第24話 水の音



 冷たい。

 寒い。

 夏のはずなのに、右腕にかけられた水がやけに冷たい。


 冷たい水がかかると、今度は火が付いたように熱く痛む。

 がちがちと歯が鳴る。

 何か耳元で聞こえるけれどよくわからない。痛い。熱い。寒い。



 フラァマの気持ちが伝わったのか、次に感じたのはぬるい感触。

 首元を。胸を。脇を。

 背中や足の間も、湯を絞った布で拭われる。

 激しく痛くてひどく寒いけれど、その感触はなんだか心地よい。


 口の中に何かが注がれる。

 苦い。薬湯だ。

 先日ルーシャが怪我をした時に飲ませたのと同じ。

 でもちょっと濃い。
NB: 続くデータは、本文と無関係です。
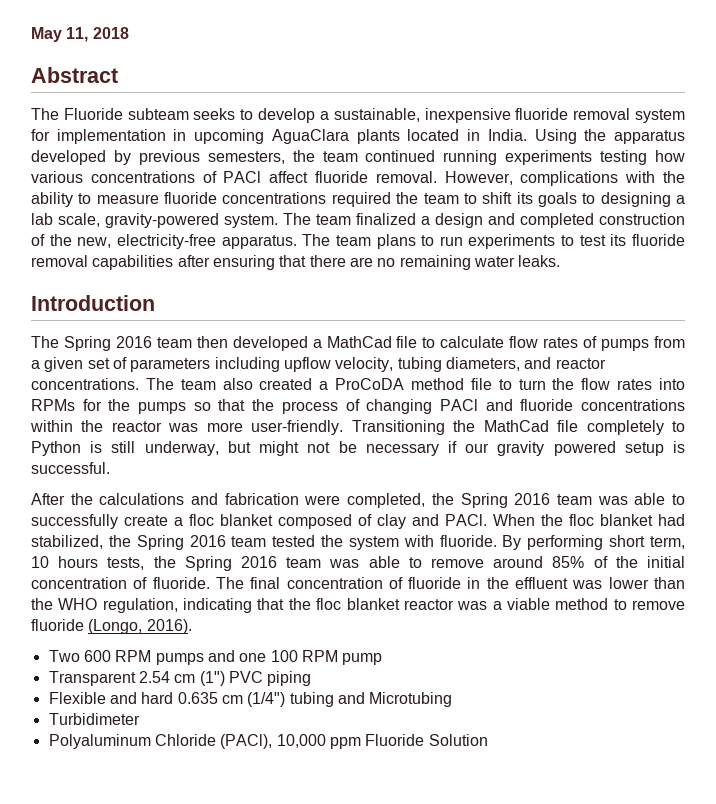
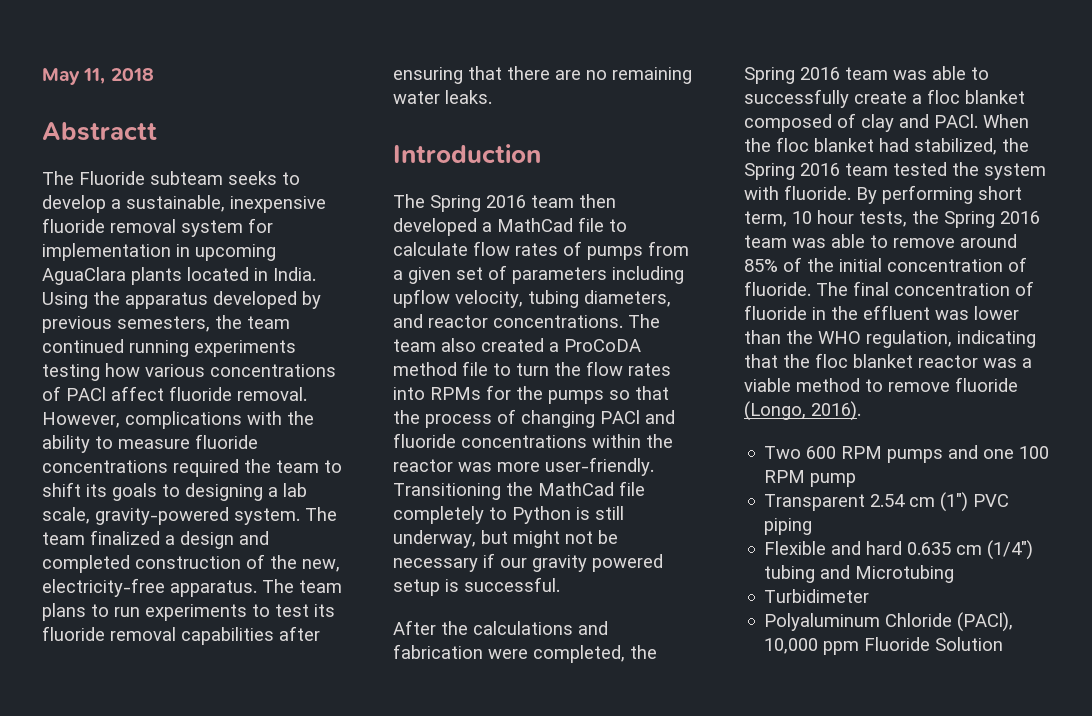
[31,67,118,83] Abstract -> [42,122,157,141] Abstractt
[58,556,99,568] hours -> [817,210,854,224] hour

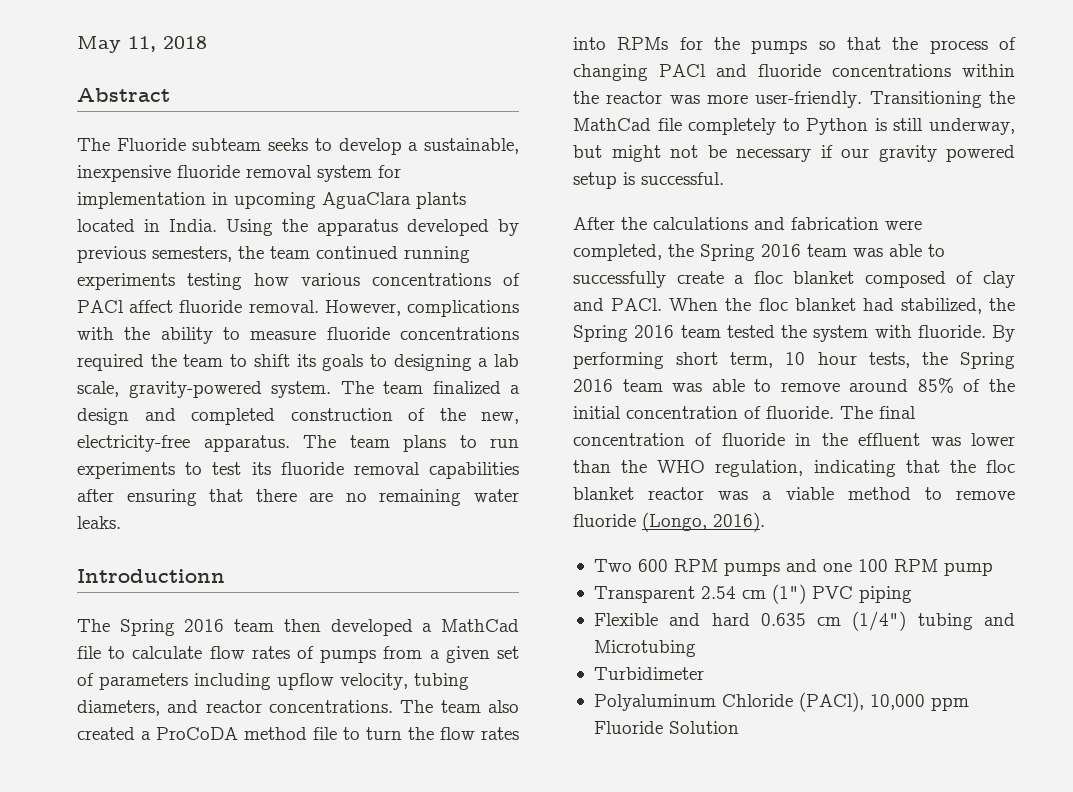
[42,122,157,141] Abstractt -> [77,88,170,102] Abstract
[393,144,541,163] Introduction -> [77,569,225,583] Introductionn

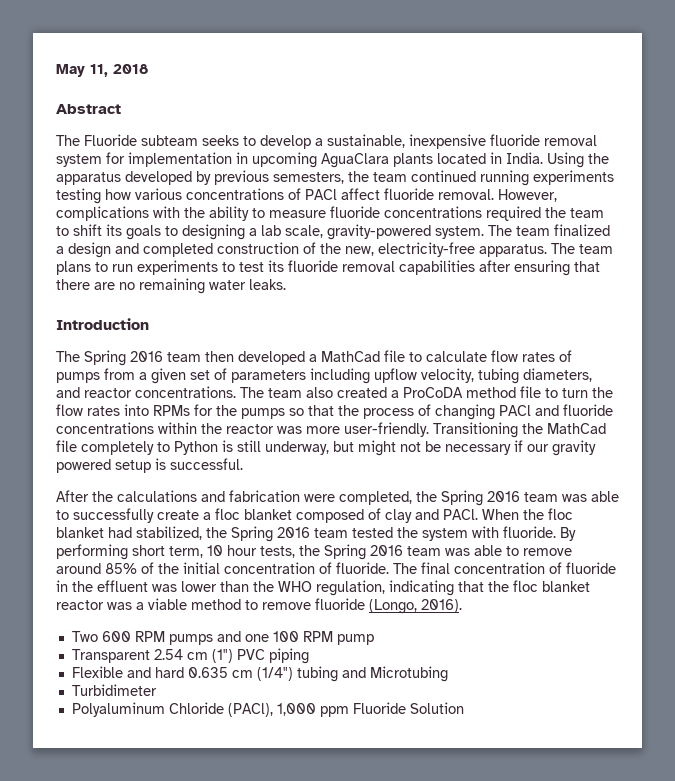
[77,569,225,583] Introductionn -> [56,318,149,330] Introduction
[869,694,925,710] 10,000 -> [276,703,316,716] 1,000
だからとても苦いけれど、飲みなさいと優しい声で命じられて。


 痛む腕にぬるりとした感触。

 薬を塗られているのだと思うけれど、とにかく痛い。

 寒くて痛い。最悪な気分。



 最悪だと思ったけれど、腕の痛みが頭にも移ってきて、もっとひどくなる。

 息が苦しい。意識が保てない。

 呼ぶ声は聞こえるけれど返事ができない。たぶんひどい高熱。


 ああ、いけない。

 右手に死にかけの黒跳鼠の爪を受けたのだった。

 その黒跳鼠を殴りつけていた左腕も、たぶん折れた骨だとかで傷ついたはず。


 元気な時ならこうも影響を受けなかったと思うけれど、襲撃のせいで色々と無理をした。

 体力がごっそり減ったところに病毒。

 悪いことが重なった。



 悪いこと。

 妹弟子のルーシャを頭ごなしに叱りつけて、彼女にはどうしようもない恨み言を吐いた。
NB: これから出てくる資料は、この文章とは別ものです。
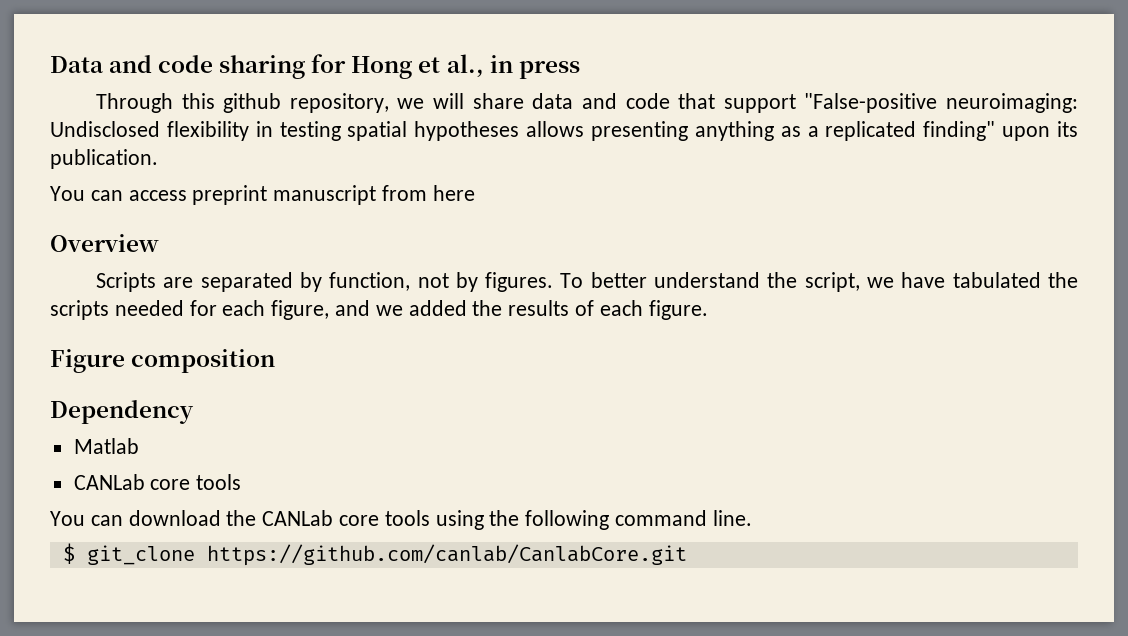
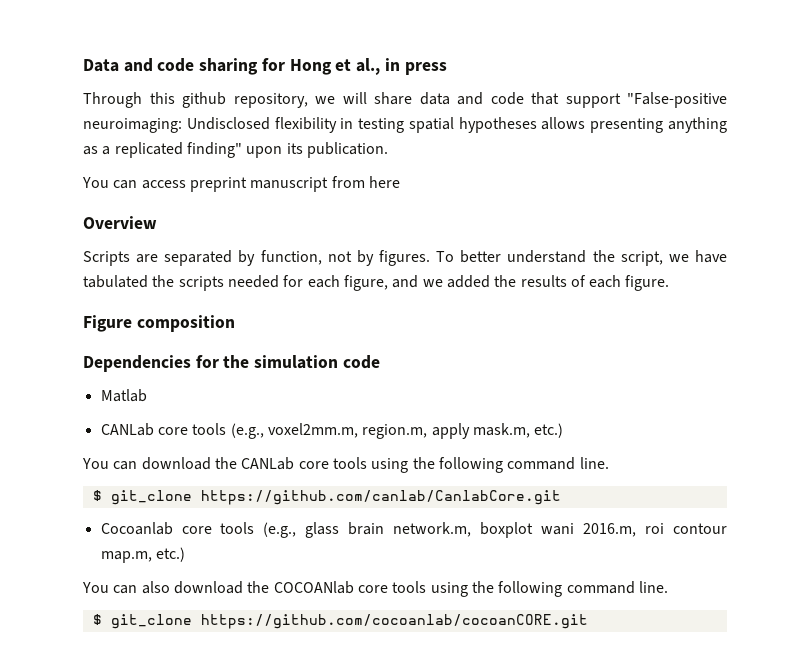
[50,400,194,424] Dependency -> [83,355,380,372] Dependencies for the simulation code
(242, 482) none -> [230,423,564,439] (e.g., voxel2mm.m, region.m, apply mask.m, etc.)
(687, 555) none -> [100,522,727,538] [100,547,185,563] [82,581,668,597] [92,614,588,629] // Cocoanlab core tools (e.g., glass brain network.m, boxplot wani 2016.m, roi contour map.m, etc.) // You can also download the COCOANlab core tools using the following command line. // $ git_clone https://github.com/cocoanlab/cocoanCORE.git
 フラァマは悪いことをした。だから罰が返ってくるのも当然。


 悲しくなる。

 せっかく妹弟子ができたのに、うまくできない。

 姉弟子としてかっこいいところを見せたいのに。


 彼女は都で不自由なく育った。

 こんな森の生活、嫌になって町に帰りたいと言い出すかもしれない。

 そうならないように、森の魔女の暮らしを気に入るように頑張りたかったのに。


 危なくて怖くて、嫌なことばかり。

 その上、フラァマは悪い子。こんなの嫌になって当たり前じゃないか。


 涙が零れる。

 熱のせいか涙も熱い。とっても熱い。



 ――フラァマ、待っていなさい。


 いやだ。

 どこにも行かないで。



 ――あの時、洞窟の……から、行ってきます。


 いやだ、行かないで。

 フラァマを置いて行かないで。



 ――お前は必ずここを守って。森の魔女の弟子、ルーシャの願いです。


 いやだ、ルーシャ。フラァマを一人にしないで。

 謝るから。もうあんな悪いこと言わないから。

 甘いものもなんでもあげる。なんでも言うこときくから。




 静けさ。

 前は何も気にならなかった。ルーシャが来る前、お師様が出かけた時には当たり前だったのだもの。

 だけど今は、誰かと一緒の温かさを知った。

 それがなくなって、ひどく寒い。ひどく寂しい。


 涙の音。

 外から聞こえてくる水の音。


 雨だ。

 雨の中、ルーシャが出て行ってしまった。

 フラァマを置いて出て行ってしまった。



 いけない。

 雨の森は危険が増す。斜面で足を滑らせて大けがをすることもある。

 息を潜めている獣に出くわすかもしれない。思わぬくらい近くに。


 止めなければいけない。

 なのにフラァマの体は動かない。起きようとして、すさまじい眩暈を感じて意識を失った。




「るぅ、しゃぁ……」


 真っ暗。

 意識を取り戻しかけて、また失って。

 そのたびに名を呼んで涙をこぼすけれど、拭いてくれる誰かはもういない。


 寂しい。

 寂しくて、寒くて。死んでしまいそう。